Le Président de la République exprimait, pendant l’affaire Benalla, son refus de la République des fusibles. Il a instauré la République sans fusible, la République des lampistes – une République arrogante. Lorsque tous les corps intermédiaires sont discrédités, c’est la résilience de la nation qui se trouve fragilisée. L’honneur de la police est aussi dans la capacité de son chef à assumer ses responsabilités, notamment sa responsabilité politique.
Monsieur le ministre, pouvez-vous nous dire, avec un bilan aussi calamiteux, comment vous comptez assumer votre responsabilité, et, au-delà, comment le Gouvernement envisage d’écouter et d'entendre autrement le peuple ? (Applaudissements sur les bancs des groupes SOC et GDR.)
M. le président. La parole est à M. le ministre de l'intérieur.
M. Christophe Castaner, ministre de l'intérieur. Vous n'êtes pas, monsieur le député, un nouveau parlementaire…
M. Jérôme Lambert. Non, vous avez même été collègues !
M. Christophe Castaner, ministre. …et vous avez vous-même appartenu à des majorités…
M. Christian Jacob. Comme nous !
M. Christophe Castaner, ministre . …au sein desquelles on apprend à faire preuve de modestie face aux situations et à gérer le temps. Penser que les difficultés d'ordre public seraient nées avec ce Gouvernement serait peut-être très légèrement exagéré. On peut choisir de faire des procès politiques et de dénoncer. Ce que je sais, monsieur le député, c'est que la France a connu l'année dernière 53 000 manifestations.

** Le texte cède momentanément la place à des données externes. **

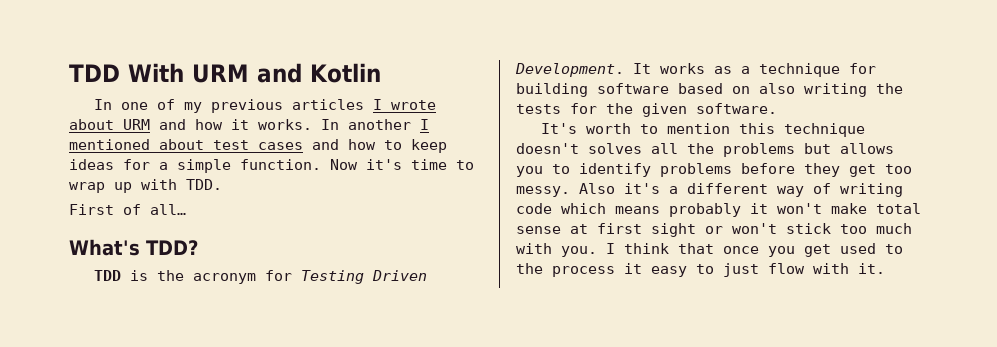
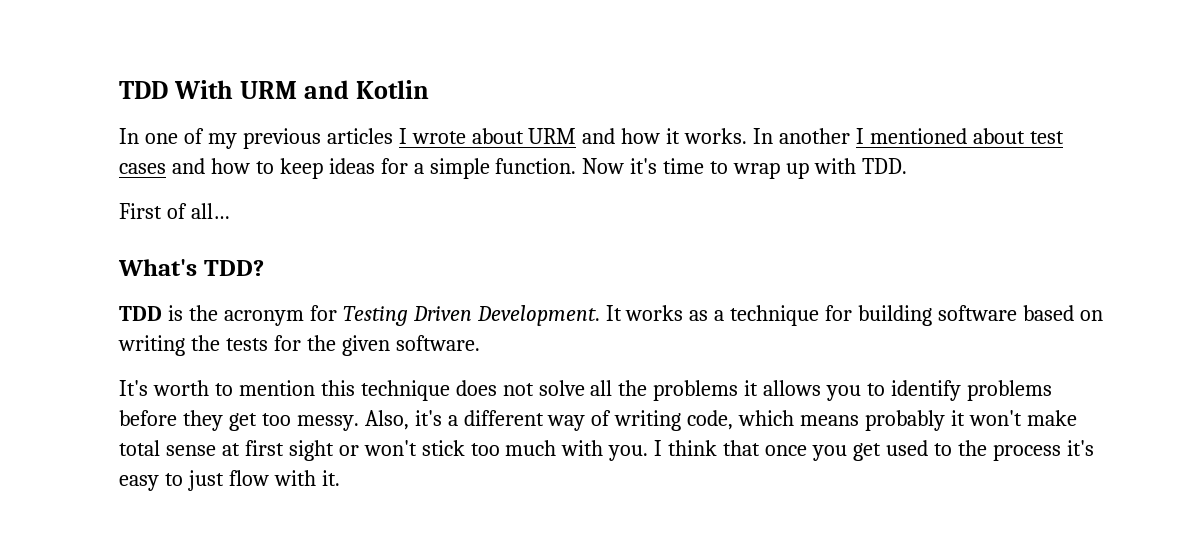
[759,83,795,94] also -> (1103, 315) none
[516,143,642,154] doesn't solves -> [455,380,585,396] does not solve
[804,143,831,154] but -> [744,380,759,396] it
[579,183,615,194] Also -> [364,410,409,430] Also,
[516,203,552,214] code -> [687,410,734,430] code,
[624,263,642,274] it -> [1066,440,1094,456] it's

M. Hervé Saulignac. C'est votre bilan !
M. Christophe Castaner, ministre . Ce que je sais, c'est que, dès le 17 novembre 2018, mon premier ordre en tant que ministre de l'intérieur, fut d'envoyer policiers et gendarmes partout, notamment sur les ronds-points, pour sécuriser les manifestations. (Exclamations sur les bancs des groupes SOC et FI.)
La question de l'éthique n'est pas nouvelle au sein de la police. Elle se pose depuis longtemps, et est assumée de longue date par la police nationale et la gendarmerie. Elle est au cœur même de leur engagement. Parce que la police, la gendarmerie et le ministère de l'intérieur savent parfaitement que les manifestations, les violences urbaines, ou les émeutes – que toutes les majorités ont connues, il n'est pas nécessaire de le rappeler – ne sont pas un combat entre deux bandes. Nous sommes confrontés à des violences. Si la police et la gendarmerie sont les seules légitimes à utiliser la force, le corollaire de cette légitimité, c'est l'exemplarité, la proportionnalité et, en effet, la déontologie, qui est le cœur même de la formation et de l'engagement de nos forces de sécurité intérieure.
Que les choses soient claires : il peut y avoir des erreurs, voire des fautes. Elles font l'objet d'instructions – judiciaires le plus souvent, administratives dans tous les cas – et de sanctions.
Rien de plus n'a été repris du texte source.